US Begins Talks, Negotiations With Iran And Syria
The Future Of Iraq Under Discussion By 60 Nations
Ambassadors from the United States and Iran, and dozens of other nations, are meeting in Egypt, while US Secretary of State, Condoleezza Rice, is using the same forum to talk and negotiate with Syria.
The future of Iraq is in such a perilous state that the United States has been forced to backdown from the Bush-Cheney mantra : "We don't negotiate with terrorists".
Representatives of some 60 nations are meeting in Egypt to work out how they are going to work together to stop Iraq from totally disintegrating into a hellstorm of ever-spreading death and bloodshed. Countries like Iran, Syria, Egypt, Saudi Arabia and Jordan are at the talks because they hold real fears that the horrors of Iraq will soon spread across their borders.
The United States is at the talks because they simply have no other choice left. And Rice, and her ambassadors, are also doing the bidding of the majority of the Americans they represent, who don't view Syria or Iran as a threat, and back their elected leaders entering into conversations with two of the countries named, and supposedly shamed, as backers and supporters of Islamic terrorism in the Middle East.
Naturally, the NeoCons back in Washington are in a spluttering fury, much to their own embarrassment. The NeoCon blogworld, op-ed pages and talk back radio are alight with angst and fury that the United States would try to stop a full-blown Fourth World War from becoming a reality by doing what all the great nations of the world have done for millenia : negotiate, talk and blow away the poison of threats and hostility.

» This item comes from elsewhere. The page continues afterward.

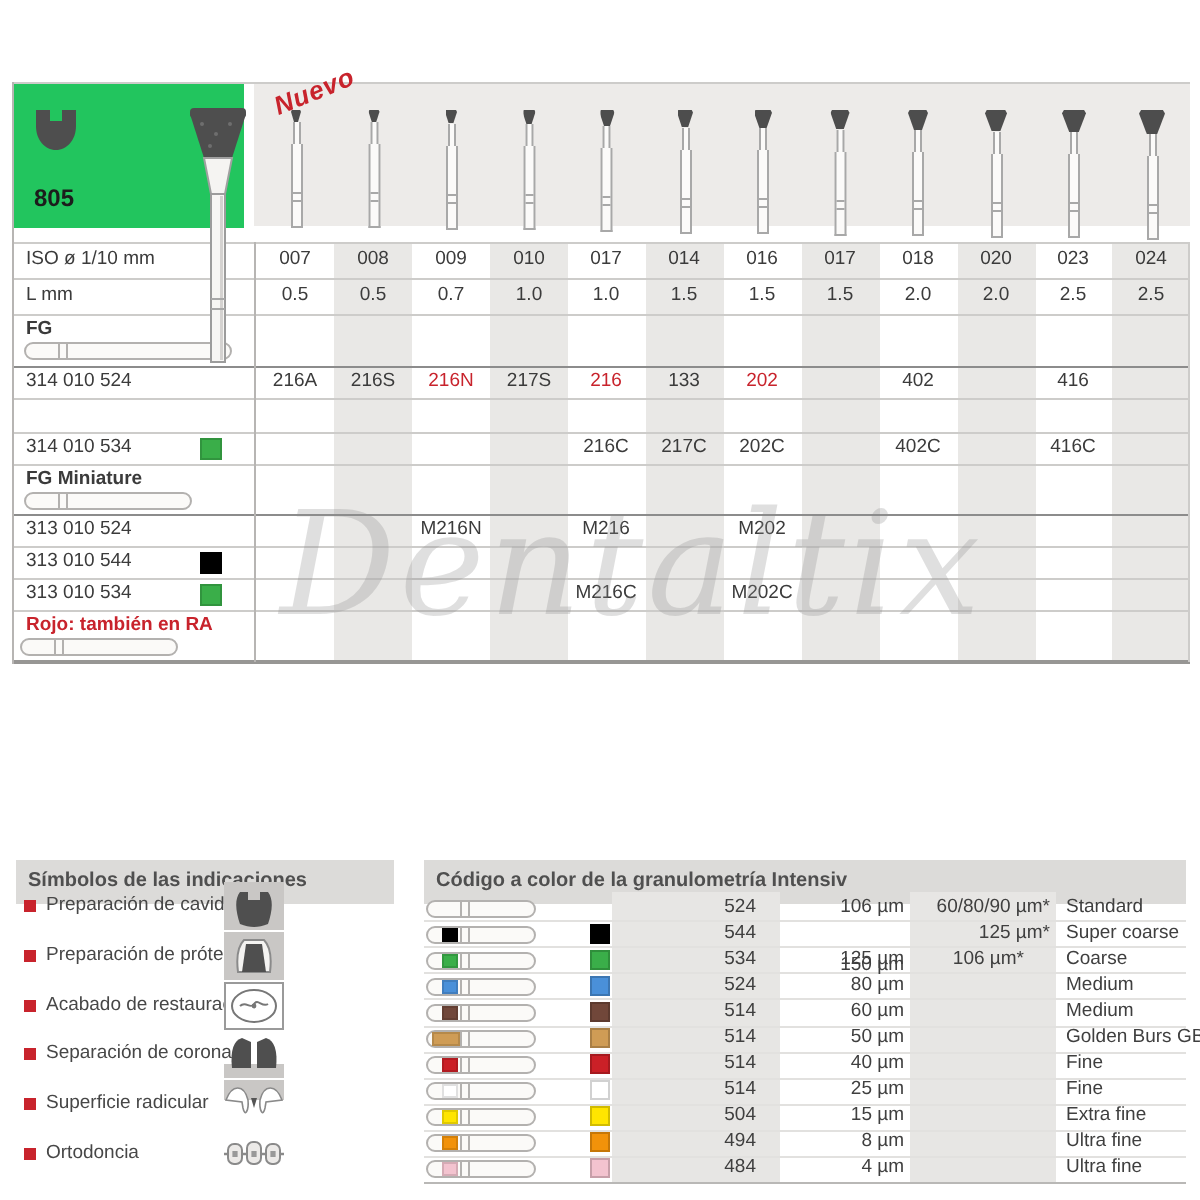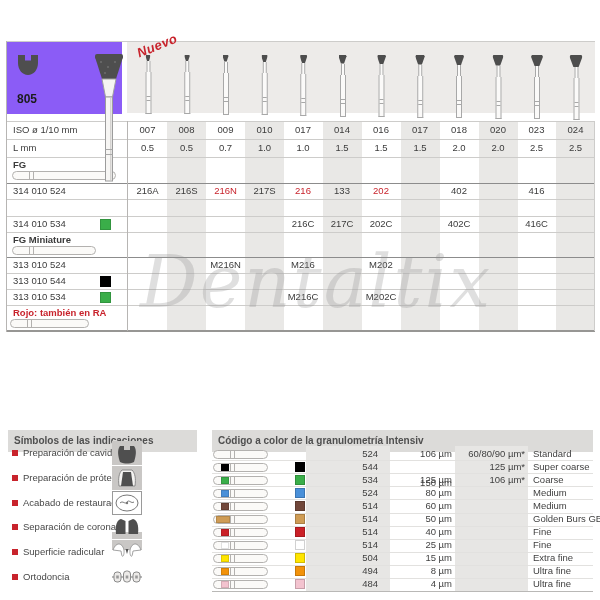"805" .lbox { background: #8b5cf6 -> #22c55e }
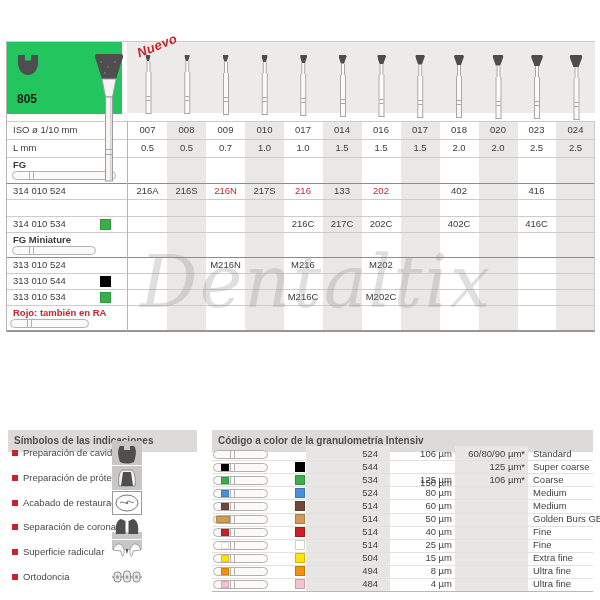"106 µm*" span.gcell { left: 455px -> 442px }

It hasn't all gone well, according to a US Department of State spokesman, who claims the Iranian foreign minister opted out of a dinner, where he would have been sitting opposite Rice, with the Americans claiming the Iranian foreign minister didn't want to be in the same room with a woman playing a violin as part of the background music to the meal :
But for the world's media, the US and Iran must do their dance, where neither gives in to the other, or shows any weakness. How exactly do serious talks begin when neither Iran or the United States will request a formal meeting with the other? It's disappointing to see adults acting like spoiled children when the future of the entire Middle East is at stake."I don't know which woman he was afraid of, the woman in the red dress or the secretary of state," State Department spokesman Sean McCormack said Friday.
Rice and Iranian Foreign Minister Manouchehr Mottaki met earlier at a lunch Thursday but exchanged only pleasantries. Neither appeared ready to make the first move for a real meeting.
"You can ask him why he didn't make an effort," Rice told reporters Friday. "I'm not given to chasing anyone."
According to Iraq's foreign minister, Iranian and American ambassadors did meet Friday for more serious talks on the sidelines of the conference to stabilize Iraq _ the second such encounter since March 10.
From the UK Guardian :
Early reports from the first day of the two day conference are not overwhelmingly positive. It appears Iran and the United States still have a long way to go before they feel they can negotiate with each other on equal terms.The background to all this is the grandly named International Compact for Iraq, an initiative co-chaired by the UN, the World Bank and Iraq itself. It aims to build a framework for security, good governance and regional economic integration with the ambitious goal of a stable and prosperous Iraq within five years.
Diplomats say this is important stuff but admit it sounds like pie in the sky in the context of unending sectarian strife and the daily attacks on coalition forces. "It's probably wishful thinking to see a connection between this and what's happening on the ground," agreed one Arab official. Such scepticism has led to low expectations of what can be achieved.
But parts of the compact make good sense: the 42-page document includes a revenue-sharing oil law, a law to allow members of the now banned Ba'ath party back into public life, and an elections law that will set a date for provincial polls; the hope is that these "benchmarks" will help promote reconciliation by drawing Sunnis away from the insurgency and back into politics.
The broader purpose of the conference is to talk about what is at stake, for Iraq and the region, on the clear if unspoken assumption that the Americans and British are on their way out and that the neighbours need to more to help clear up the mess.